**THE TASK:** Write out, word for word, every line in the data below from the one containing "column BenchReps | position: 3 -> none" to the one containing "Cam Thomas\ThomCa99 | AV: 19 -> 27", both of them included.

(Change detection outputs)

=====

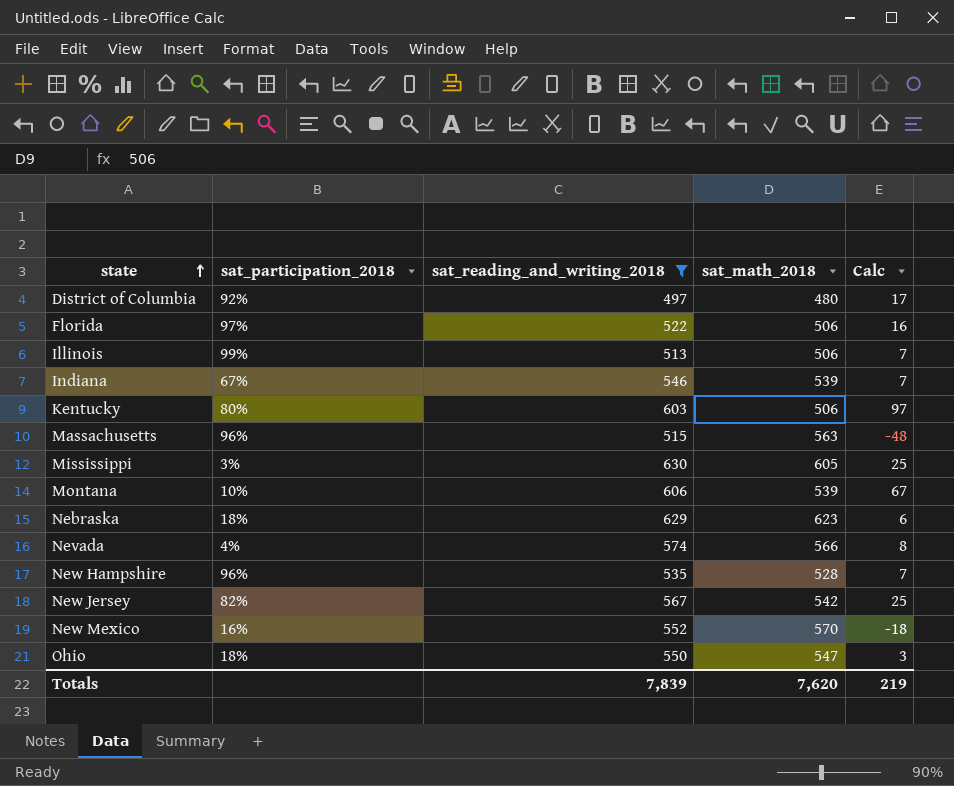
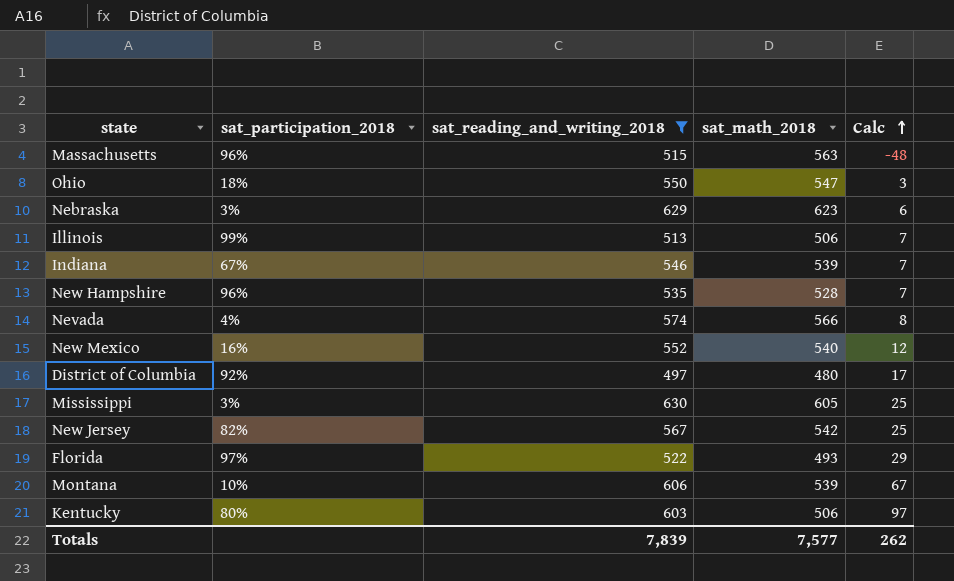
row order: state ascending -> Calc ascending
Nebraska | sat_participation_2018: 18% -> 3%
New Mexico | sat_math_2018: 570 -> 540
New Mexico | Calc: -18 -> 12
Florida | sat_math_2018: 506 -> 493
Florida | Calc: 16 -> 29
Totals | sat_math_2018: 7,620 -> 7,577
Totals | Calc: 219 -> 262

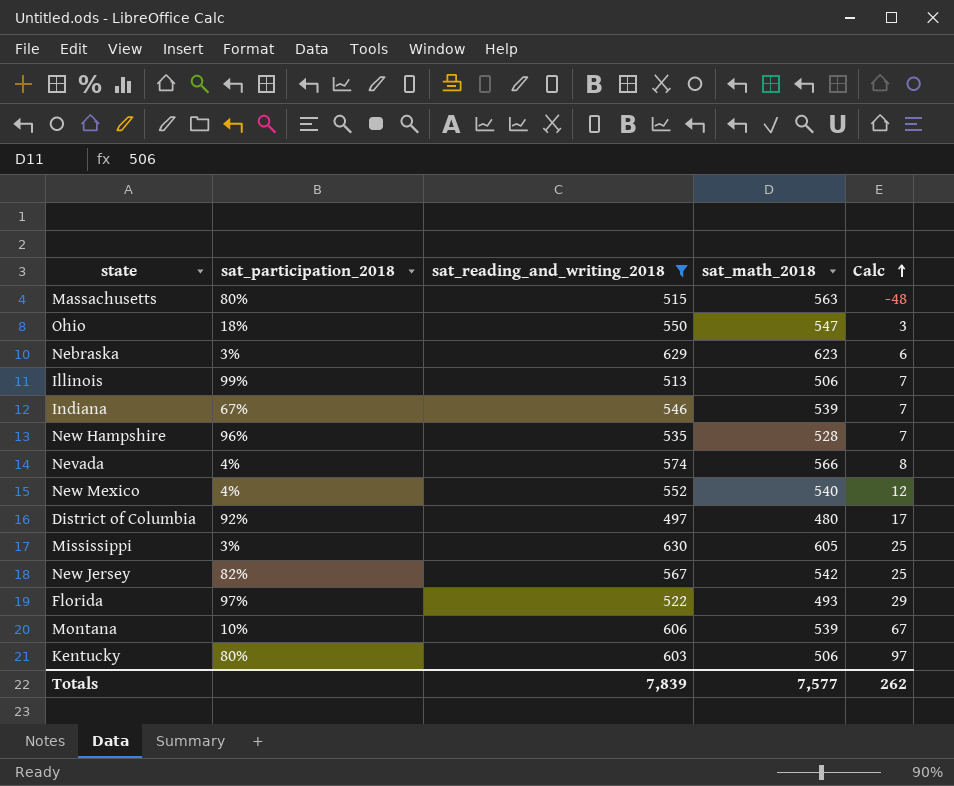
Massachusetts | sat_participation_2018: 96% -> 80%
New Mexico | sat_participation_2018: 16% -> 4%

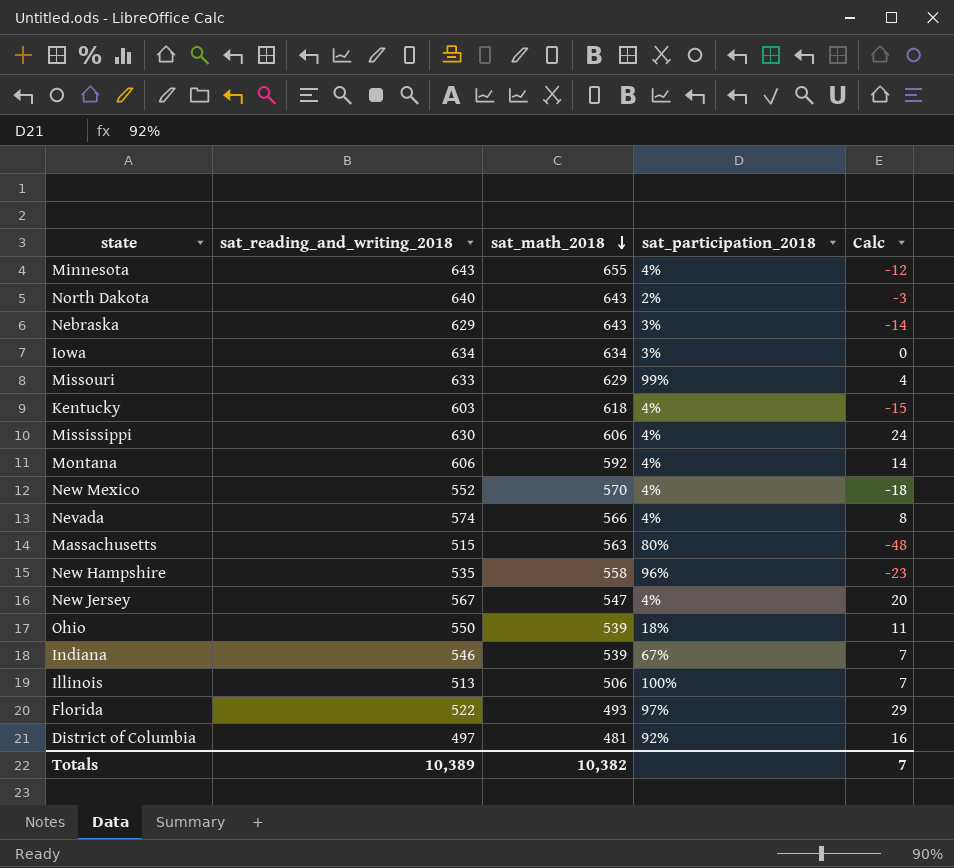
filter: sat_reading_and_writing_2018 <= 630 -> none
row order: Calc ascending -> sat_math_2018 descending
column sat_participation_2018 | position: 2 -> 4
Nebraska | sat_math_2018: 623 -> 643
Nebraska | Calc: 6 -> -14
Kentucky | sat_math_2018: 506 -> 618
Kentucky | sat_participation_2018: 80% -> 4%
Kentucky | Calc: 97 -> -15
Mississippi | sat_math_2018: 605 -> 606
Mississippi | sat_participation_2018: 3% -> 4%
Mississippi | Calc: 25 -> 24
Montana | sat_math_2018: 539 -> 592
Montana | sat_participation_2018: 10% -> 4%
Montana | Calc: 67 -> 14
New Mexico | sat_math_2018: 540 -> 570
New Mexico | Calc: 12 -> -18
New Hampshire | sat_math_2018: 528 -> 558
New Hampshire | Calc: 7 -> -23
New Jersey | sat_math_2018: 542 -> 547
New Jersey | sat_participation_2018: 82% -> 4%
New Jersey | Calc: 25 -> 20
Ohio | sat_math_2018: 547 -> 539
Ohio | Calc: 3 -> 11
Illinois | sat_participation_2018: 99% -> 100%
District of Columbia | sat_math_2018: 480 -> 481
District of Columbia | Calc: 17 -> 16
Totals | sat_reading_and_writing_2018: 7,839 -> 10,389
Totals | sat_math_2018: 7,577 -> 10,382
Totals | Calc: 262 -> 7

=====

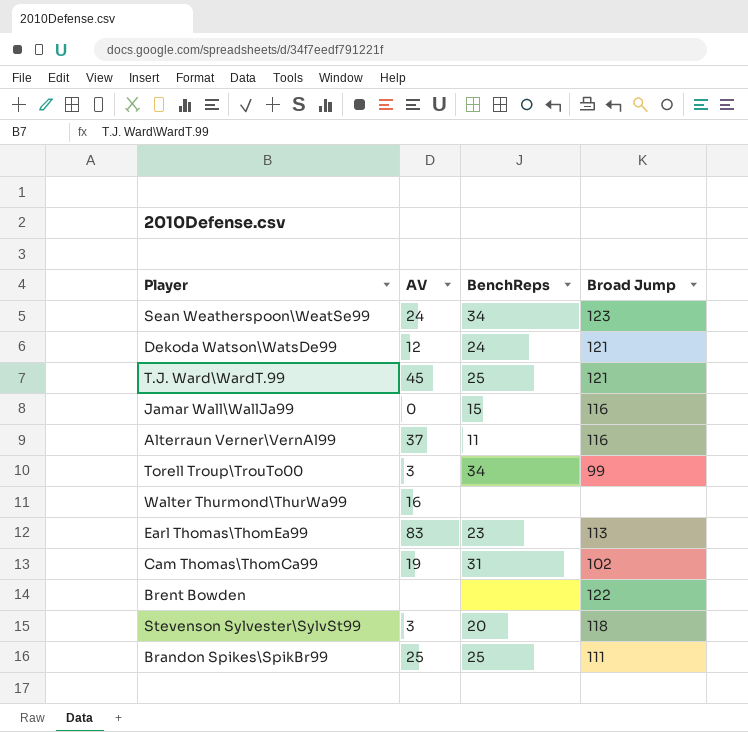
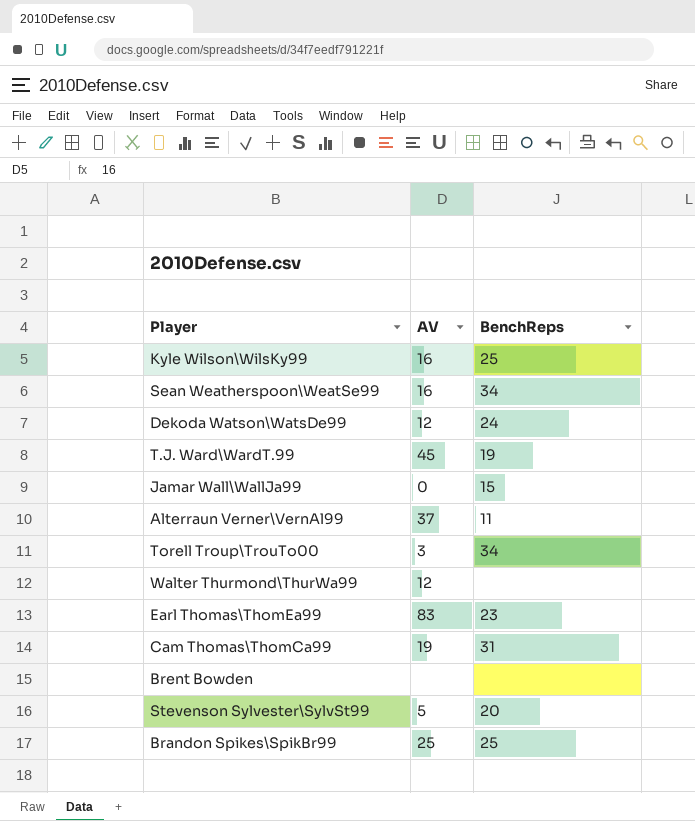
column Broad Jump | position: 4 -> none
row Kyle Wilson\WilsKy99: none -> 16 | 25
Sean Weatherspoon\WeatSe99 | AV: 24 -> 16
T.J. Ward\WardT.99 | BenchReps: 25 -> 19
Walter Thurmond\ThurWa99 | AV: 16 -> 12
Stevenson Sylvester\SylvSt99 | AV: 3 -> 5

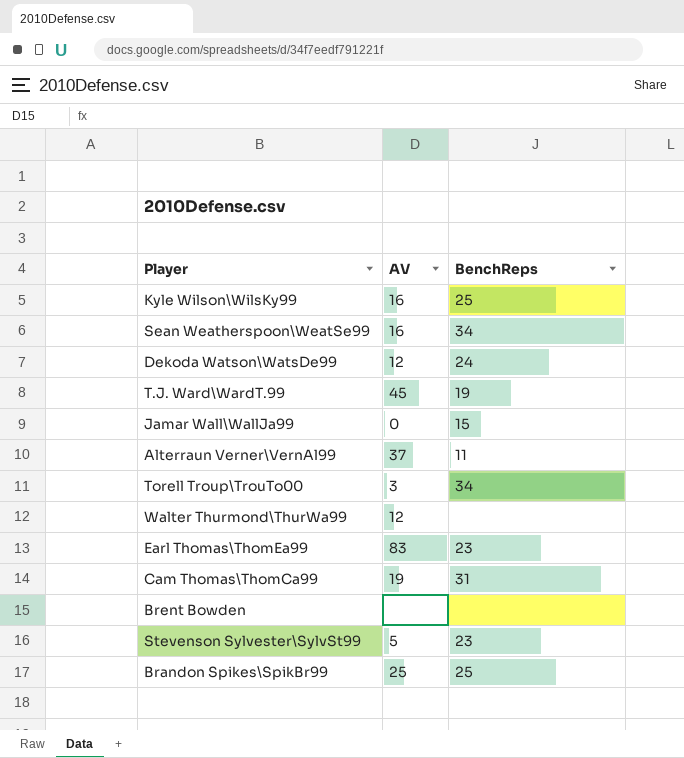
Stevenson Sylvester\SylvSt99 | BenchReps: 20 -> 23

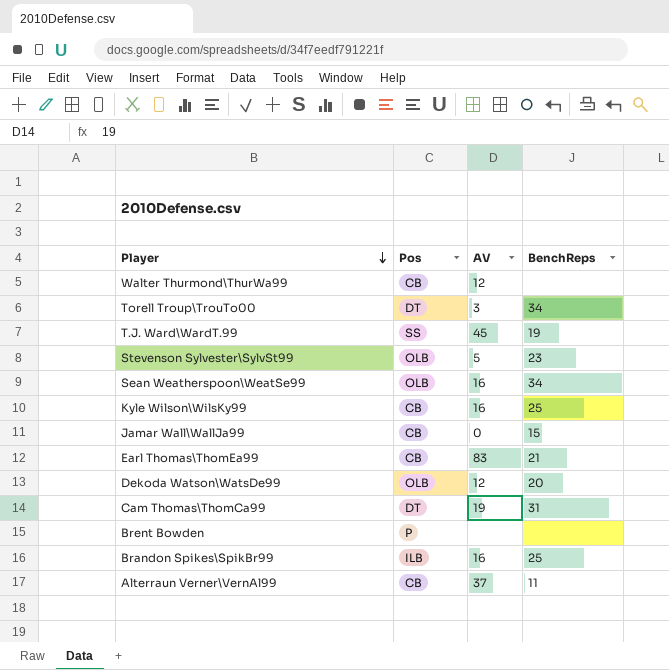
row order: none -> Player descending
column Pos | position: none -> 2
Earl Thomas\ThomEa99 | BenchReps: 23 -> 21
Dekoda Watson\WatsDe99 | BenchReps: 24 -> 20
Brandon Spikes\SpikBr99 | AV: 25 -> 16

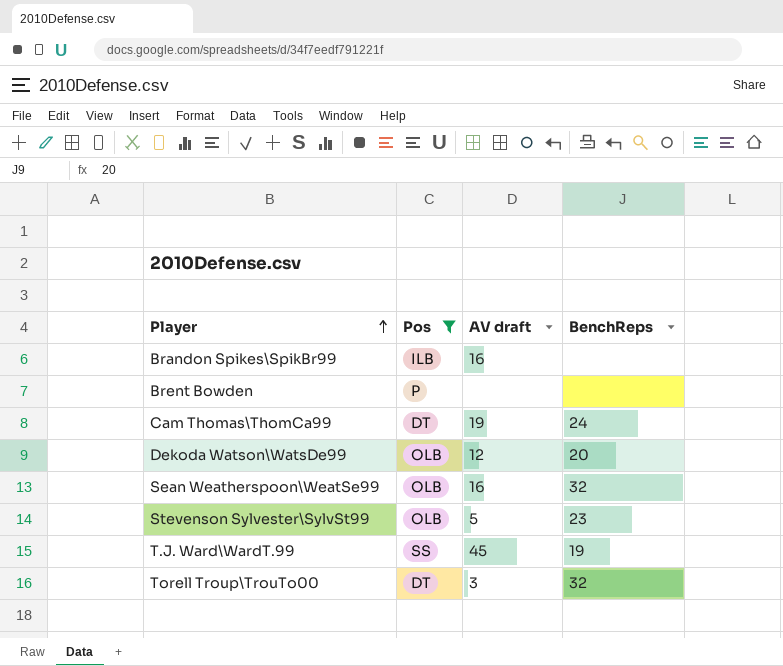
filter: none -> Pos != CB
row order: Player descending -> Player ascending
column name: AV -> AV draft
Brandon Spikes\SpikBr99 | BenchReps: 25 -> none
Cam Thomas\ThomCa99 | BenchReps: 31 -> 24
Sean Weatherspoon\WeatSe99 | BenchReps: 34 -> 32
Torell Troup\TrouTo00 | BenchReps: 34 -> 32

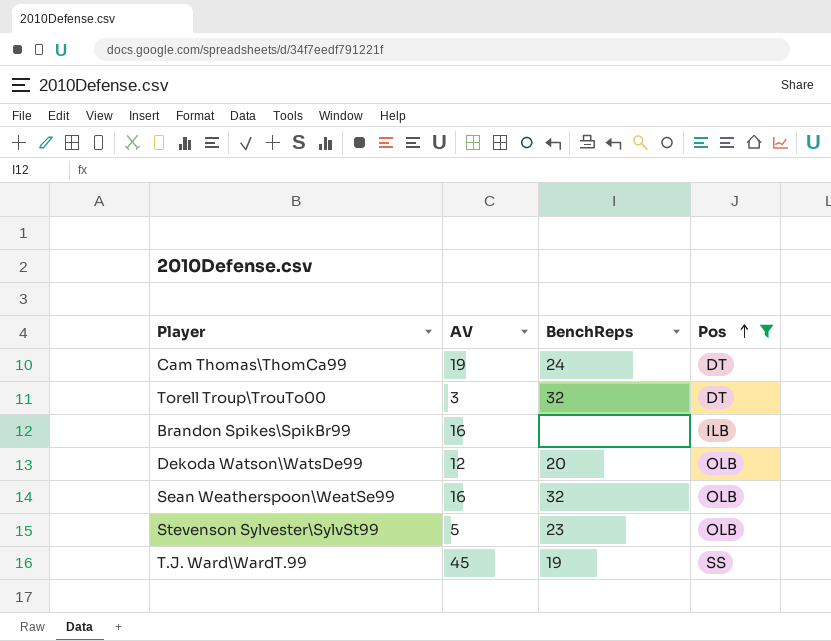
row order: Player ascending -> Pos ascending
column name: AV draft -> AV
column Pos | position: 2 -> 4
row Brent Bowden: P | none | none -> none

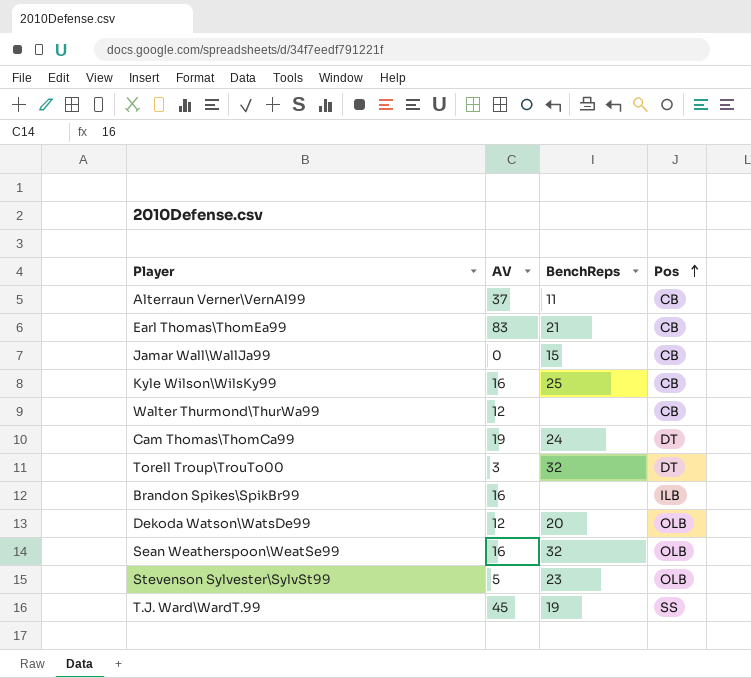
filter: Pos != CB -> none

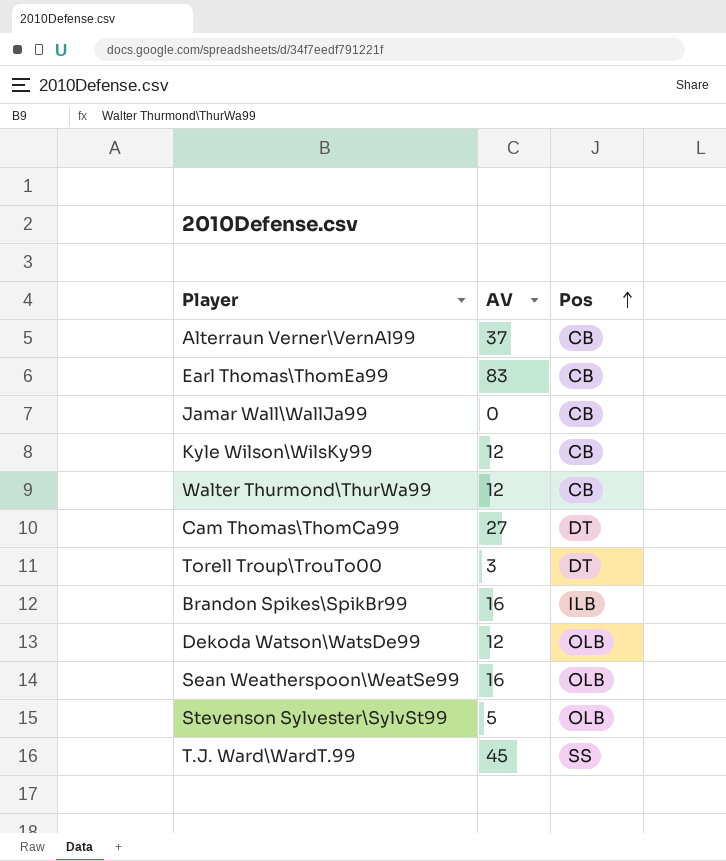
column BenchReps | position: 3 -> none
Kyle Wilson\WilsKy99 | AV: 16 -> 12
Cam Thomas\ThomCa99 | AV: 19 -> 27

=====

**TASK SOLUTION:**
column BenchReps | position: 3 -> none
Kyle Wilson\WilsKy99 | AV: 16 -> 12
Cam Thomas\ThomCa99 | AV: 19 -> 27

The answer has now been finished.